A popcorn ceiling is slang for a stipple ceiling, a stucco ceiling, or formally an acoustic ceiling. This is a textured ceiling, looking like popcorn, that uses a spray-on or painted-on treatment. Popcorn ceilings were popular in pre-1970 homes so many of them contain asbestos; however, it is possible that popcorn ceilings constructed in the 1980s also contain asbestos. The ban on asbestos came in the 1978 Clean Air Act, but it exempted existing inventories of asbestos-bearing texturing materials. Popcorn ceilings created in later years used styrofoam or paper-based materials. Because of this problem with asbestos, they have fallen out of style.

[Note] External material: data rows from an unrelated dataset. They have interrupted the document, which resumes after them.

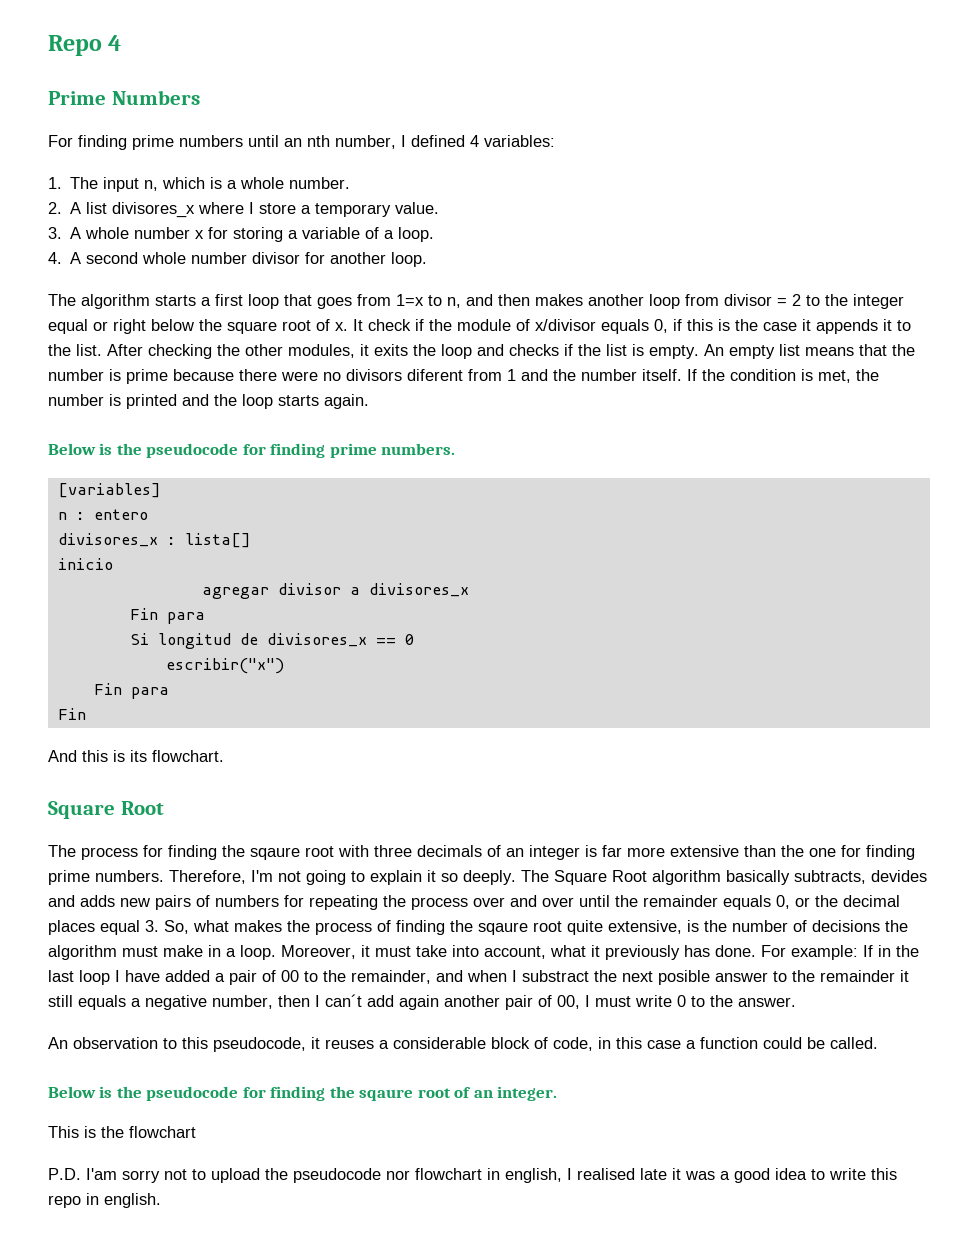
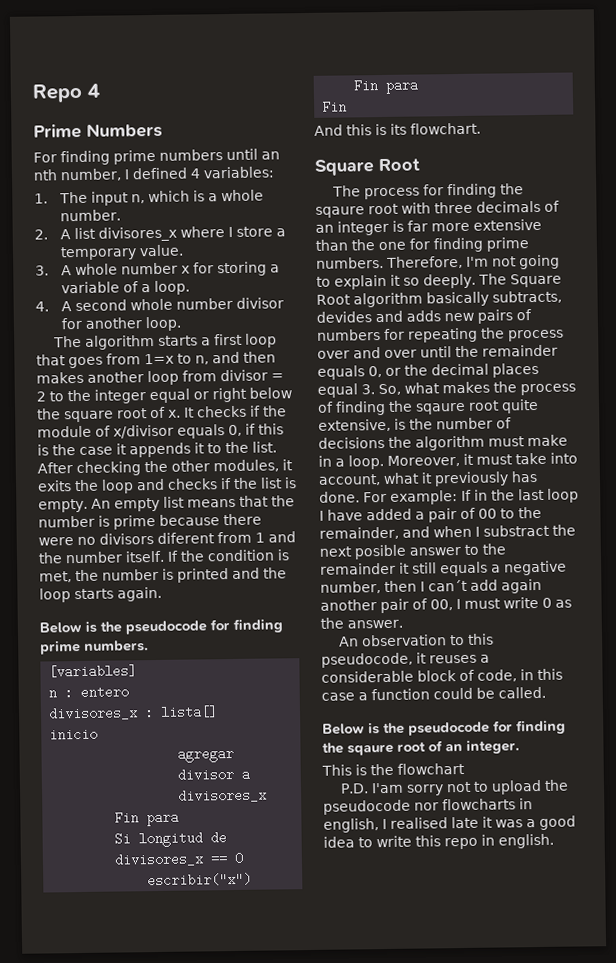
- It check if the module of x/divisor equals 0, if this is the case it appends it to the list.
+ It checks if the module of x/divisor equals 0, if this is the case it appends it to the list.
- For example: If in the last loop I have added a pair of 00 to the remainder, and when I substract the next posible answer to the remainder it still equals a negative number, then I can´t add again another pair of 00, I must write 0 to the answer.
+ For example: If in the last loop I have added a pair of 00 to the remainder, and when I substract the next posible answer to the remainder it still equals a negative number, then I can´t add again another pair of 00, I must write 0 as the answer.
- P.D. I'am sorry not to upload the pseudocode nor flowchart in english, I realised late it was a good idea to write this repo in english.
+ P.D. I'am sorry not to upload the pseudocode nor flowcharts in english, I realised late it was a good idea to write this repo in english.

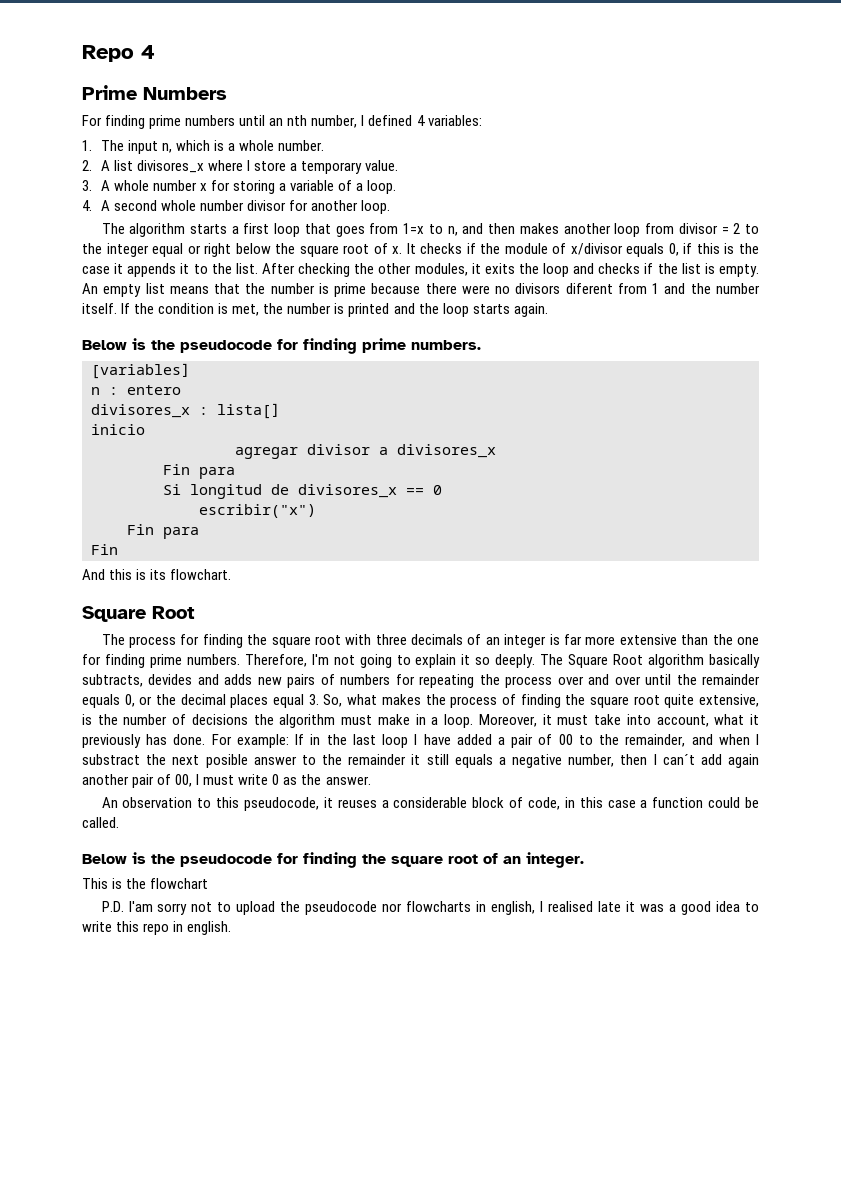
- The process for finding the sqaure root with three decimals of an integer is far more extensive than the one for finding prime numbers.
+ The process for finding the square root with three decimals of an integer is far more extensive than the one for finding prime numbers.
- The Square Root algorithm basically subtracts, devides and adds new pairs of numbers for repeating the process over and over until the remainder equals 0, or the decimal places equal 3. So, what makes the process of finding the sqaure root quite extensive, is the number of decisions the algorithm must make in a loop.
+ The Square Root algorithm basically subtracts, devides and adds new pairs of numbers for repeating the process over and over until the remainder equals 0, or the decimal places equal 3. So, what makes the process of finding the square root quite extensive, is the number of decisions the algorithm must make in a loop.
- Below is the pseudocode for finding the sqaure root of an integer.
+ Below is the pseudocode for finding the square root of an integer.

These ceilings were popular mostly in hallways and bedrooms because they hide imperfections. When painting a ceiling or wall, cracks and blemishes need to be filled; however, when spraying on popcorn ceiling material, that step can be skipped; thus the rise in their popularity.
Another reason homeowners prefer popcorn ceilings is because they absorb sound better. The increased surface area of a popcorn ceiling helps muffle sound.
However, since early 2000, there has been a trend toward sleek and modern, making popcorn ceilings less popular. Additionally, homeowners learned that smoother ceilings reflect light better, harbor less dust and are easier to touch up. But, of course, this is a matter of preference, and some styles are better suited for a popcorn ceiling.
Repairing of Popcorn Ceilings
First, if there is even the remote possibility of your popcorn ceiling containing asbestos, call a professional as asbestos is very dangerous, thus the ban.
If you want to simply touch up an older popcorn ceiling, using modern products is not recommended as they contain water and that moisture can destroy older popcorn ceilings. For the same reason, you cannot paint a popcorn ceiling with a regular paintbrush because of the moisture build-up. Rather it is recommended that you use a segmented foam roller.
It is harder to fix damaged sections of a popcorn ceiling than it is on drywall ceilings. With drywall ceilings, you can simply cut out the damaged piece of drywall and fit a new piece for that space. Whereas with a popcorn ceiling, the area needs to be scrapped and cleaned, the problem addressed and then reapplication of the stipple.
Hiding a Popcorn Ceiling
You can hide a popcorn ceiling with a new ceiling using ceiling planks or panels and the Easy Up track and clip installation system. There are many materials available to cover a popcorn ceiling like beadboard, wood-look ceiling planks, metal tiles and others.
Removal of Popcorn Ceilings
There are 2 processes for this. There is the scraping method. This is a labor-intensive and messy process. But those aren’t the only reasons to hire a professional for this process: the scraping method will most likely require you to smooth and patch the ceiling in order for it to look crisp. Then the ceiling needs to be painted. Ever paint a ceiling, ugh!
There is the re-drywalling process. This is cleaner than scraping. A professional, ideally you would still call one, will remove the pieces of popcorned drywall and replace it with new modern drywall. This is a bit more expensive.
If you have popcorn ceilings in the kitchen, bathroom or any other room with high moisture, you will want to consider removing them. Moisture can damage the stipple causing it to break off and crumble.
Should I Keep My Popcorn Ceiling?
That is a difficult question that only you can answer, especially if it is simply due to style. Consulting with a professional will help you know the intricacies of your project and they can also give you other styles to consider that may go with your tastes.
If you are considering selling your home and have popcorn ceilings, you will want to be able to prove to potential buyers that you can guarantee that it does not contain asbestos. Another consideration regarding selling a home with popcorn ceilings is they are perceived as old and old fashioned. Potential buyers typically want something new and modern.